2022-04-11 10:59:06 +02:00
commit 4fb80d9d44
58 changed files with 33879 additions and 0 deletions
--- a/README.md
+++ b/README.md
@ -0,0 +1,244 @@
+# Store.py: A database interface for storing MD evaluation data
+
+A database interface to store evaluations of MD simulations.
+
+## Usage
+
+The package provides interfaces to query records from the database (`get()` function)
+and put new or updated records into the database (`update()` function).
+Both of which will be explained breifly below.
+
+### Automated Evaluation: `eval.yaml`
+
+The package provides a standardized way of running MD evaluations.
+Those evaluations are defined in `eval.yaml` file, located in the respective simulation directory.

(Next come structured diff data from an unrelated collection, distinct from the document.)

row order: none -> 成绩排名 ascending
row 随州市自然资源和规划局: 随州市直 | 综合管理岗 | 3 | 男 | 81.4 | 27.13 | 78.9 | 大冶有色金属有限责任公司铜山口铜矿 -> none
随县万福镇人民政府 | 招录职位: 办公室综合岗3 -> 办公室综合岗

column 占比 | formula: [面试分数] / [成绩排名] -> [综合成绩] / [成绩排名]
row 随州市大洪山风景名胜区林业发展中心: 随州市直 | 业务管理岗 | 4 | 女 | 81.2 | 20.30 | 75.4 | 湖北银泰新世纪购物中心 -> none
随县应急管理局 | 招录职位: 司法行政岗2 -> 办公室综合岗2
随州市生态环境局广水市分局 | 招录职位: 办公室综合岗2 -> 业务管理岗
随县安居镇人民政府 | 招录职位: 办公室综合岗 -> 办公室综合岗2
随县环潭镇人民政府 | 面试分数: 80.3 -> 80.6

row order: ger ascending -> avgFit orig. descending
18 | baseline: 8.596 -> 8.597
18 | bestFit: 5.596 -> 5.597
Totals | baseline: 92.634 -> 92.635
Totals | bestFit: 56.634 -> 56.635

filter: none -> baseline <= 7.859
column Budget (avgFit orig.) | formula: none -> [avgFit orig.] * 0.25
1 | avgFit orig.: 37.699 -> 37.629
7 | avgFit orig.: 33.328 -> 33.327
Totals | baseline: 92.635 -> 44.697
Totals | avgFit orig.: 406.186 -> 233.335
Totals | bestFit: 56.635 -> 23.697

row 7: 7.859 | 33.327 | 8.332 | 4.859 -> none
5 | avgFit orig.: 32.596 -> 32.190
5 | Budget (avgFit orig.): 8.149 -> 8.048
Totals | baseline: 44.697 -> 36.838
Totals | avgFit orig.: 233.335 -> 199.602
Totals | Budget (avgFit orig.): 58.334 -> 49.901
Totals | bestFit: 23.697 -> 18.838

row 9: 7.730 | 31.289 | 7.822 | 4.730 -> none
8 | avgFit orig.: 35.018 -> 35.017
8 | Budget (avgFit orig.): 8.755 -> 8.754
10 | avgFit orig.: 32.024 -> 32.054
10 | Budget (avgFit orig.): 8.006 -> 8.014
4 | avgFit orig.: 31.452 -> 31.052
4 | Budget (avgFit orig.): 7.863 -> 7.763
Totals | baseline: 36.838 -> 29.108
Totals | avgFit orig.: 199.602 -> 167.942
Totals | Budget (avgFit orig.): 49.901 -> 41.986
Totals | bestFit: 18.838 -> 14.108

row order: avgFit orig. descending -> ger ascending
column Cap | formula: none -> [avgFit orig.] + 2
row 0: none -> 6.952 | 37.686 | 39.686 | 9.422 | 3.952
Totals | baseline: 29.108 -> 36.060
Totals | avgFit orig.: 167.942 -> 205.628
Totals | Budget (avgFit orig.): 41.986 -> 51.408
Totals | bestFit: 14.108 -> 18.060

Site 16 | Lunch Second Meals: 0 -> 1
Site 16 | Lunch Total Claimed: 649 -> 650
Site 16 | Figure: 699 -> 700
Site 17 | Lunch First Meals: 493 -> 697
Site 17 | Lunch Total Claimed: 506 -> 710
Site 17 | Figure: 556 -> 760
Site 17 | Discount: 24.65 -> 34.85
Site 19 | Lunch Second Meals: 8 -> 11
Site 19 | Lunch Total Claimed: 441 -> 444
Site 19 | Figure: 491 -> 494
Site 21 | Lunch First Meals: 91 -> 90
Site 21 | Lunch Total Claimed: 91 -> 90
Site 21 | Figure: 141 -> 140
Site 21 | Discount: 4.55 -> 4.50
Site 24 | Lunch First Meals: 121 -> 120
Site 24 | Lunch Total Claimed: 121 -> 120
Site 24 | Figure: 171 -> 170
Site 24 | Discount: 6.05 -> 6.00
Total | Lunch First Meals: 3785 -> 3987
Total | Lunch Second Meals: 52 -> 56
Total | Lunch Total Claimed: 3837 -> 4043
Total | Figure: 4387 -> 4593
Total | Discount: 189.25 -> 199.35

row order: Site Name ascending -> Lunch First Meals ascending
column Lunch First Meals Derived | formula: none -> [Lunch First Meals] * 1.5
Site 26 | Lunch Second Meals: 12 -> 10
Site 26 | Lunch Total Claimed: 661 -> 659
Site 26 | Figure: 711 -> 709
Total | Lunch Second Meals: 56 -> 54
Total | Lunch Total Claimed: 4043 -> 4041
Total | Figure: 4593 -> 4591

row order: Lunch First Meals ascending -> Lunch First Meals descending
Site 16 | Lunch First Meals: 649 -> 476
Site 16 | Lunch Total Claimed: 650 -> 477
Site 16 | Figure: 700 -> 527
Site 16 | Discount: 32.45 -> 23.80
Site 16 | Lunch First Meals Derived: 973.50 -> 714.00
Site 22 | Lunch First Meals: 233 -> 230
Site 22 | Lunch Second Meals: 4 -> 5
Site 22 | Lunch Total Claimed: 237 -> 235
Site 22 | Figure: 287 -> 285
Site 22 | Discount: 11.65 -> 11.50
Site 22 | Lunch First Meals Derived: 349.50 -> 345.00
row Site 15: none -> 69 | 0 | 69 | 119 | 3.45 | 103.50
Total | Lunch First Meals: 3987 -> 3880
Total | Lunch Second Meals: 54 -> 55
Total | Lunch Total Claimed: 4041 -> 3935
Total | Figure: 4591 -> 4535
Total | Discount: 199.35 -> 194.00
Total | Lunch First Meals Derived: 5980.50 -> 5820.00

+An example format of such a yaml file is as follows:
+
+    namespace: analyse.biwater
+
+    simulation_params:
+        mixingratio: 0.5
+        system: bulk
+        ensemble: nvt
+
+    trajectory-open: open
+
+    evaluations:
+        - subset:
+            residue_name: W100
+            atom_name: OW
+            selection: W100
+          functions:
+            - isf:
+                q: 22.7
+            - msd
+        - subset:
+            residue_name: W100
+            atom_name: OW
+            selection: W100
+          other:
+            residue_name: W075
+            atom_name: OW
+            selection: W075
+          functions:
+            - rdf
+        - subset:
+            residue_name: W100
+            coordinates-map: water_dipole
+            selection: dipole
+          functions:
+            - oaf:
+                order: 1
+
+The first line defines a namespace, which is used to locate evaluation functions (see below).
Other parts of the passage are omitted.